__MATERIAL SHOWN__
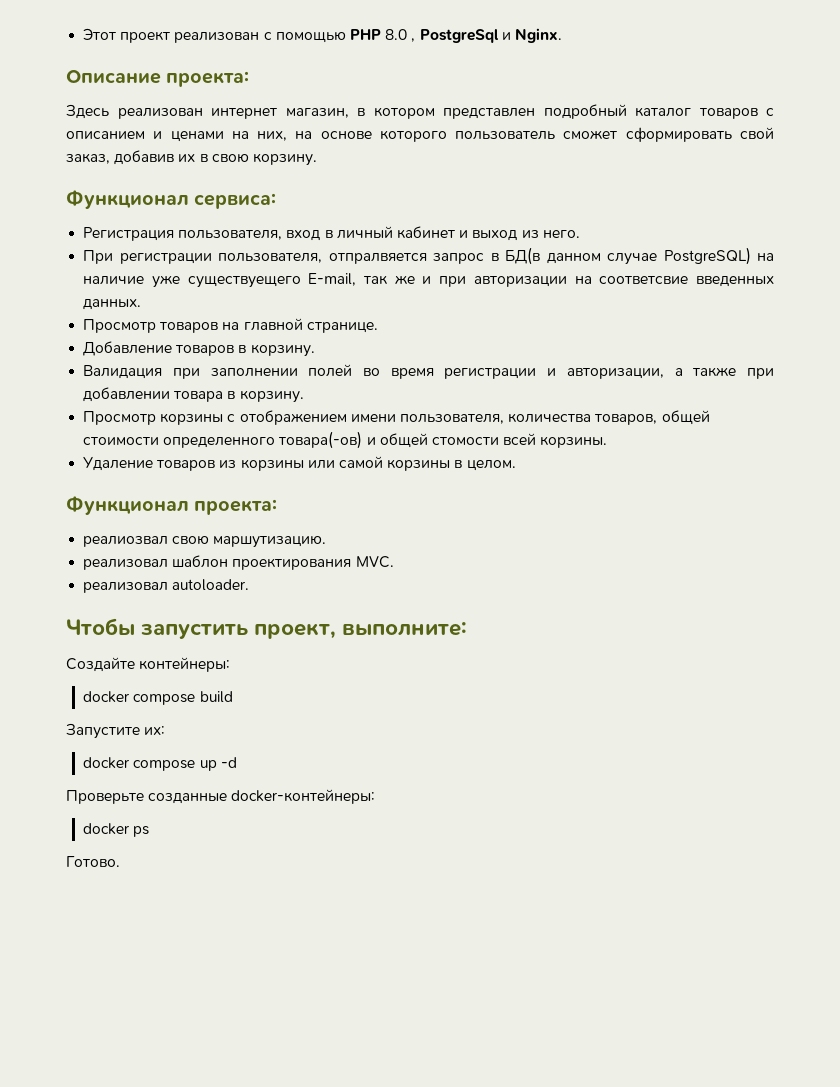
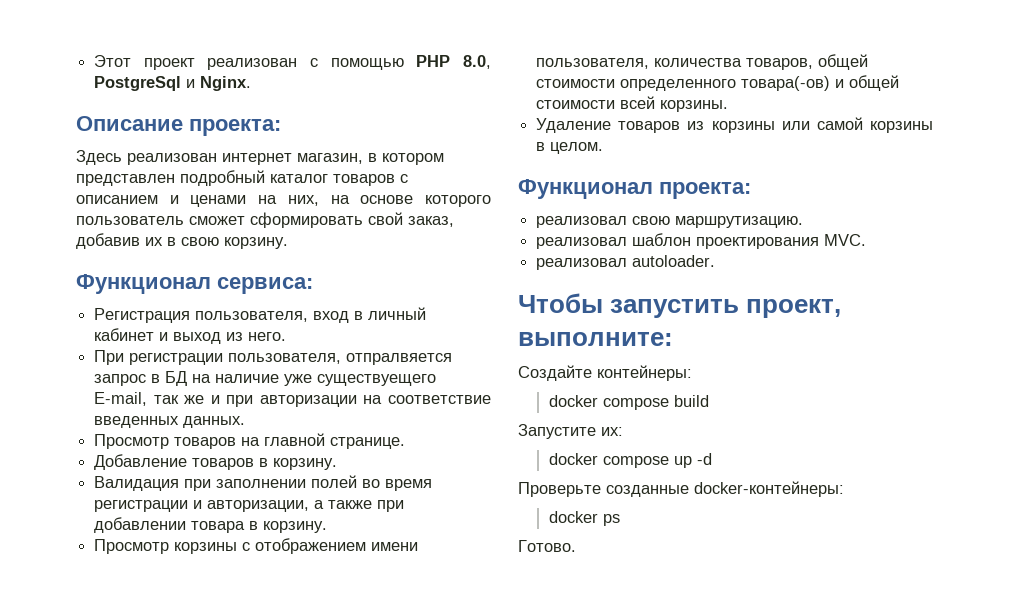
- Этот проект реализован с помощью PHP 8.0 , PostgreSql и Nginx.
+ Этот проект реализован с помощью PHP 8.0, PostgreSql и Nginx.
- При регистрации пользователя, отпралвяется запрос в БД(в данном случае PostgreSQL) на наличие уже существуещего E-mail, так же и при авторизации на соответсвие введенных данных.
+ При регистрации пользователя, отпралвяется запрос в БД на наличие уже существуещего E-mail, так же и при авторизации на соответствие введенных данных.
- Просмотр корзины с отображением имени пользователя, количества товаров, общей стоимости определенного товара(-ов) и общей стомости всей корзины.
+ Просмотр корзины с отображением имени пользователя, количества товаров, общей стоимости определенного товара(-ов) и общей стоимости всей корзины.
- реалиозвал свою маршутизацию.
+ реализовал свою маршрутизацию.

__TASK__
Check each line of the data above for the word "реализован" and copy the ones where it is found.

__FINAL ANSWER__
- Этот проект реализован с помощью PHP 8.0 , PostgreSql и Nginx.
+ Этот проект реализован с помощью PHP 8.0, PostgreSql и Nginx.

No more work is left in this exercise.